• **About this task**:
Your reply should reproduce all the data below exactly while excluding the pictures.

• **Data to process**:

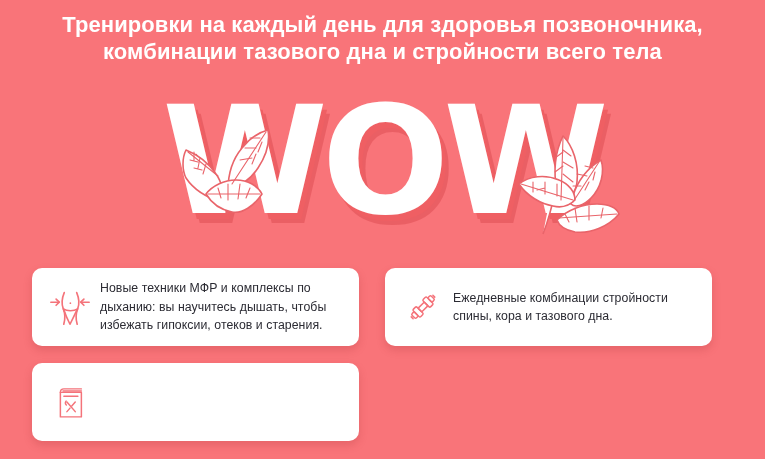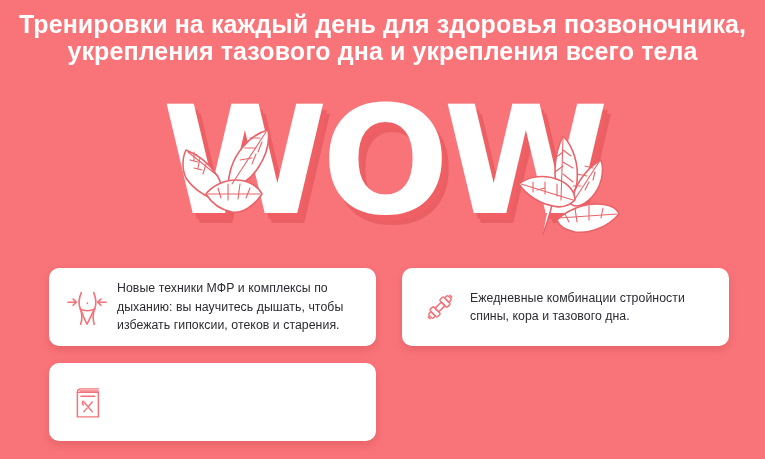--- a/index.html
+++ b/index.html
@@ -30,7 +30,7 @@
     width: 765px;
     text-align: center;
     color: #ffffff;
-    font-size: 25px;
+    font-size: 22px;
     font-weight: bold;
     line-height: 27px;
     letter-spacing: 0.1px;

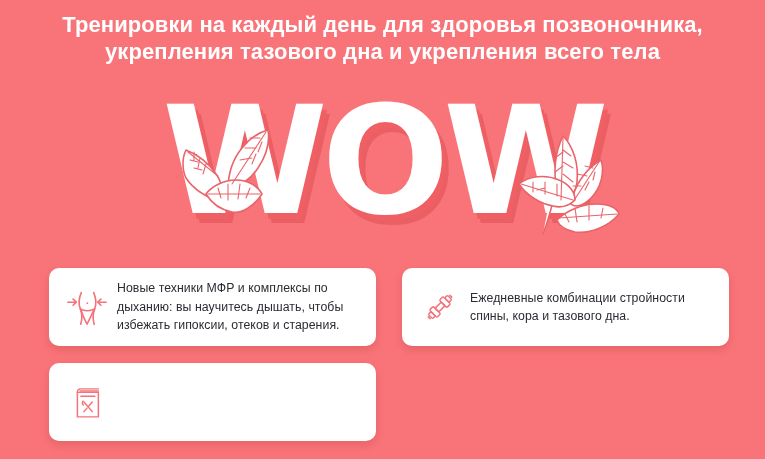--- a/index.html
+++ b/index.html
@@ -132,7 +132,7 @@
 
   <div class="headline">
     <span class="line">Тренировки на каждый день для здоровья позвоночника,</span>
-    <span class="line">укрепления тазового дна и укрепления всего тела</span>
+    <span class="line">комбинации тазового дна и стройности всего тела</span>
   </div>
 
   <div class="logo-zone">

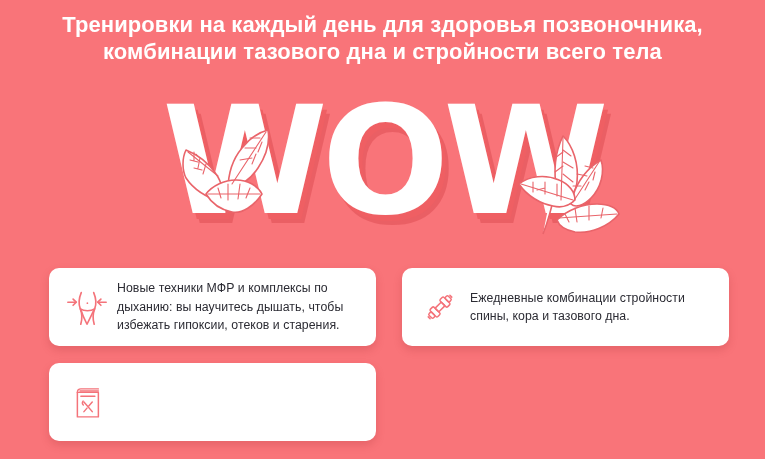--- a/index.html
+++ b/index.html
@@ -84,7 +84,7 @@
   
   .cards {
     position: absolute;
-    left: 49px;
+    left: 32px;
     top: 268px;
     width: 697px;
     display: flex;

• **Solution below**:
--- a/index.html
+++ b/index.html
@@ -30,7 +30,7 @@
     width: 765px;
     text-align: center;
     color: #ffffff;
-    font-size: 25px;
+    font-size: 22px;
     font-weight: bold;
     line-height: 27px;
     letter-spacing: 0.1px;

--- a/index.html
+++ b/index.html
@@ -132,7 +132,7 @@
 
   <div class="headline">
     <span class="line">Тренировки на каждый день для здоровья позвоночника,</span>
-    <span class="line">укрепления тазового дна и укрепления всего тела</span>
+    <span class="line">комбинации тазового дна и стройности всего тела</span>
   </div>
 
   <div class="logo-zone">

--- a/index.html
+++ b/index.html
@@ -84,7 +84,7 @@
   
   .cards {
     position: absolute;
-    left: 49px;
+    left: 32px;
     top: 268px;
     width: 697px;
     display: flex;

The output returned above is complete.